Published in final edited form as: Nat Metab. 2023 Apr 26;5(4):546–562. doi: 10.1038/s42255-023-00783-1

Fig. 2 |. Different cell types and subcellular compartments contain functionally specialized mitochondrial phenotypes.

Fig. 2 |

a, Despite originating from the same progenitor haematopoietic stem cell, differentiated human circulating leucocyte subtypes exhibit distinct mitochondrial content and respiratory chain properties. b,c, Bivariate plots illustrating quantitative differences in mtDNAcn, CS activity and OxPhos complex I enzymatic activity.
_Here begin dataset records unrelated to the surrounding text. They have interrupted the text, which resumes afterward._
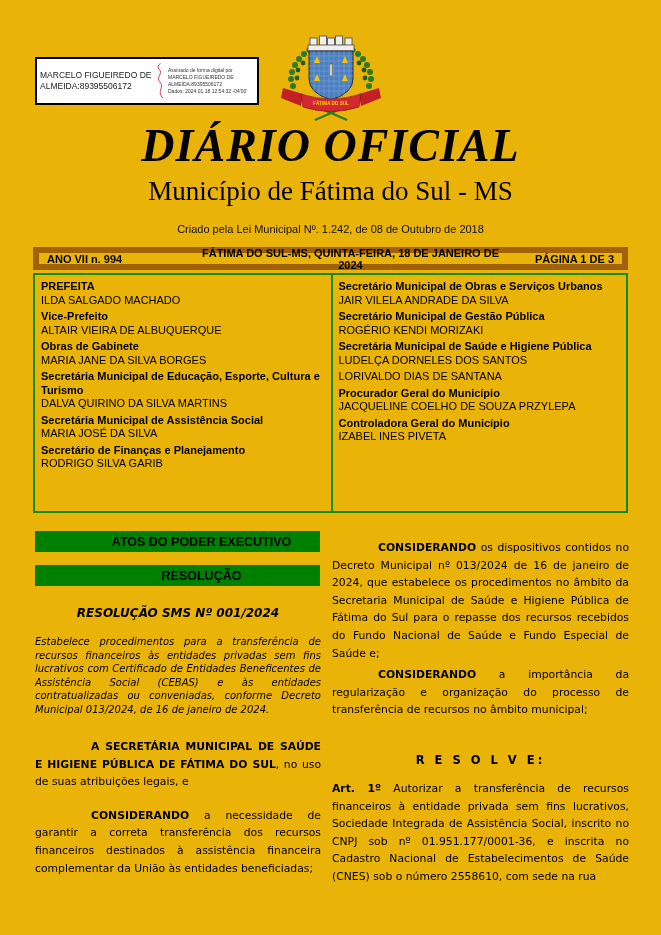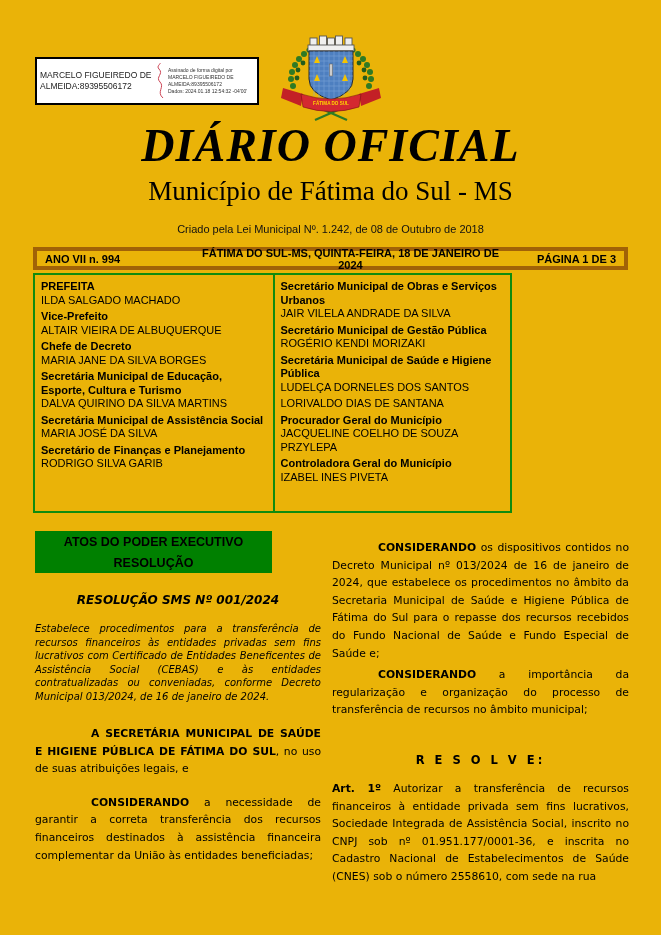--- a/index.html
+++ b/index.html
@@ -27,7 +27,7 @@
 
   
   .info-bar{position:absolute;left:33px;top:247px;width:595px;height:23px;box-sizing:border-box;
-        border:4px solid #a16207;display:flex;align-items:center;font-weight:bold;font-size:11px;}
+        border:6px solid #a16207;display:flex;align-items:center;font-weight:bold;font-size:11px;}
   .info-edition{flex:none;width:150px;padding-left:8px;text-align:left;}
   .info-date{flex:1;text-align:center;}
   .info-page{flex:none;width:110px;padding-right:8px;text-align:right;}

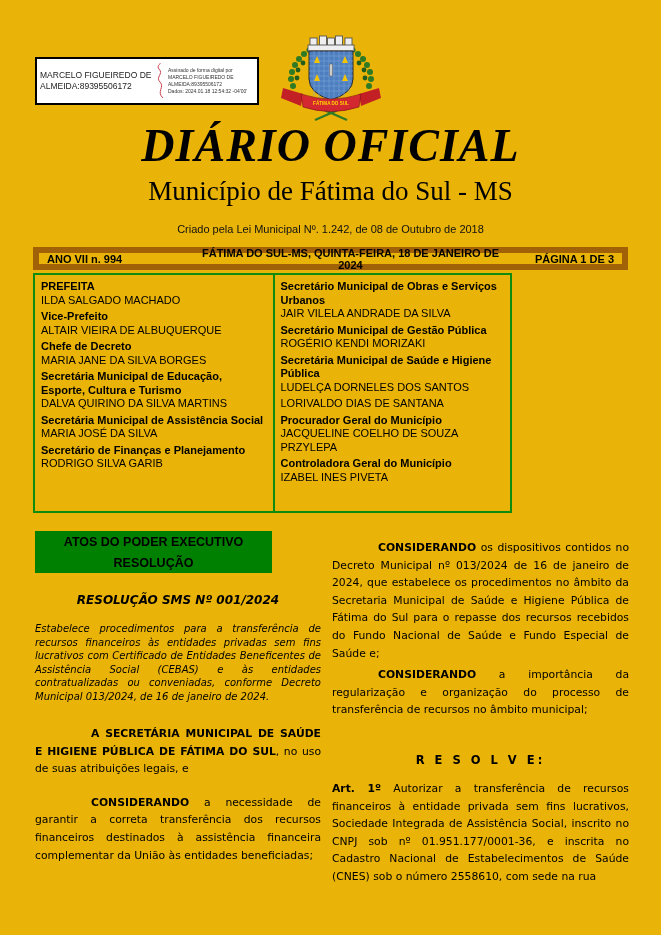--- a/index.html
+++ b/index.html
@@ -33,7 +33,7 @@
   .info-page{flex:none;width:110px;padding-right:8px;text-align:right;}
 
   
-  .officials{position:absolute;left:33px;top:273px;width:479px;height:240px;box-sizing:border-box;
+  .officials{position:absolute;left:33px;top:273px;width:595px;height:240px;box-sizing:border-box;
         border:2px solid #0f8b0f;display:flex;}
   .off-col{width:50%;box-sizing:border-box;padding:5px 6px;font-size:11px;line-height:13.5px;}
   .off-col.right{border-left:2px solid #0f8b0f;}

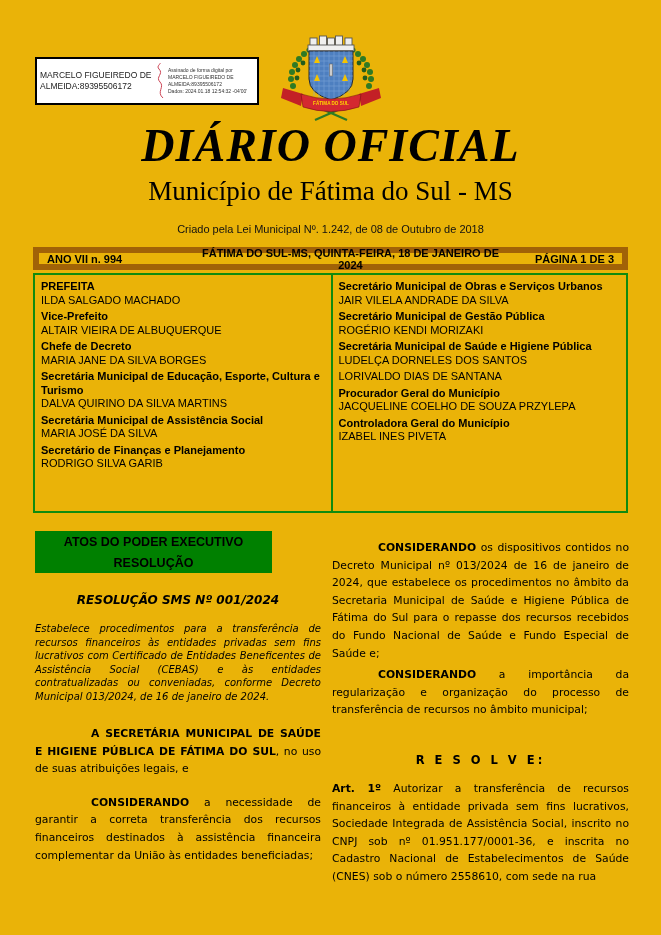--- a/index.html
+++ b/index.html
@@ -172,7 +172,7 @@
         <div class="off-name">ALTAIR VIEIRA DE ALBUQUERQUE</div>
       </div>
       <div class="off-grp">
-        <div class="off-title">Chefe de Decreto</div>
+        <div class="off-title">Obras de Gabinete</div>
         <div class="off-name">MARIA JANE DA SILVA BORGES</div>
       </div>
       <div class="off-grp">

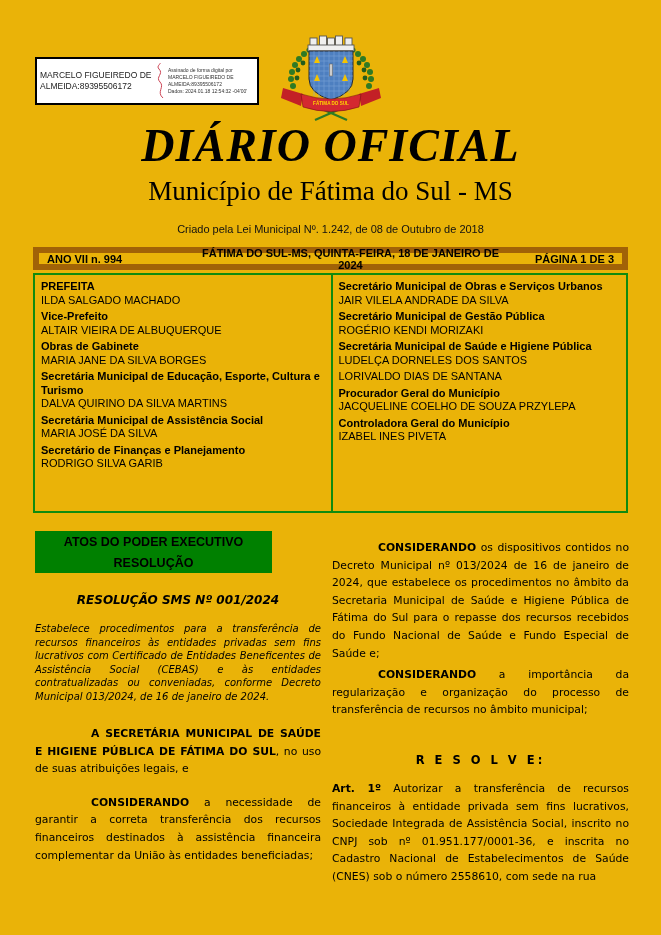--- a/index.html
+++ b/index.html
@@ -46,7 +46,7 @@
   .col-right{position:absolute;left:332px;top:531px;width:297px;padding-top:8px;box-sizing:border-box;}
 
   .banner{width:237px;height:21px;background:#008000;color:#000;font-weight:bold;font-size:12.5px;
-        display:flex;align-items:center;justify-content:center;}
+        display:flex;align-items:center;justify-content:center;padding-left:48px;}
   .banner.first{margin-top:4px;}
   .banner.second{}
 

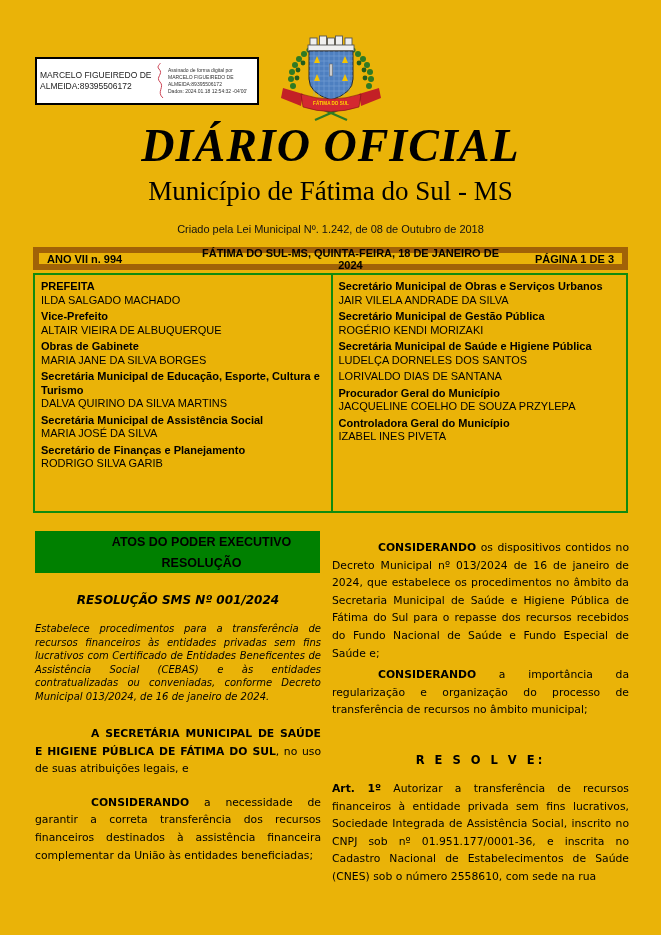--- a/index.html
+++ b/index.html
@@ -48,7 +48,7 @@
   .banner{width:237px;height:21px;background:#008000;color:#000;font-weight:bold;font-size:12.5px;
         display:flex;align-items:center;justify-content:center;padding-left:48px;}
   .banner.first{margin-top:4px;}
-  .banner.second{}
+  .banner.second{margin-top:13px;}
 
   .res-heading{margin-top:20px;text-align:center;font-weight:bold;font-size:12px;
         font-family:"DejaVu Sans",sans-serif;font-style:italic;}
Data for eight different human cell subtypes, plus the heterogeneous cell mixture in peripheral blood mononuclear cells (PBMCs), were isolated using FACS. Data are from ref. 59. Note the clustering of similar mitochondrial phenotypes according to known immunological and immunometabolic differences between naïve and memory cells, or between cell subtypes belonging to the innate and adaptive arms. d, Functional differences among rat skeletal muscle mitochondria between glycolytic (type II, fast-twitch) and oxidative (type I, slow-twitch) muscle fibres. eg, Three mitochondrial functions are shown: the sensitivity of respiration (e) to ADP concentration and presence of creatine (Cr), where a low Michaelis constant (Km) means that high respiratory rates are driven by little ADP; ROS emission (f), H2O2 release per unit of mitochondrion indexed by CS; the total amount of Ca2+ uptake (g) that mitochondria can sustain before undergoing PTP opening. −Cr, no creatine; +Cr, with creatine; wGas, white gastrocnemius (type II); Sol, soleus (type I); EDL, extensor digitorum longus (type II); AL, adductor longus (type I). Data are from ref. 65. h, Mouse adipocytes contain at least two different types of mitochondria: PDM and non-PDM (cytoplasmic). i,j, Biplots representing (i) the maximal rate of ATP synthesis and maximal oxygen consumption rate (OCR; i) or size versus motility (j). Data are from refs. 71,72. NK, natural killer.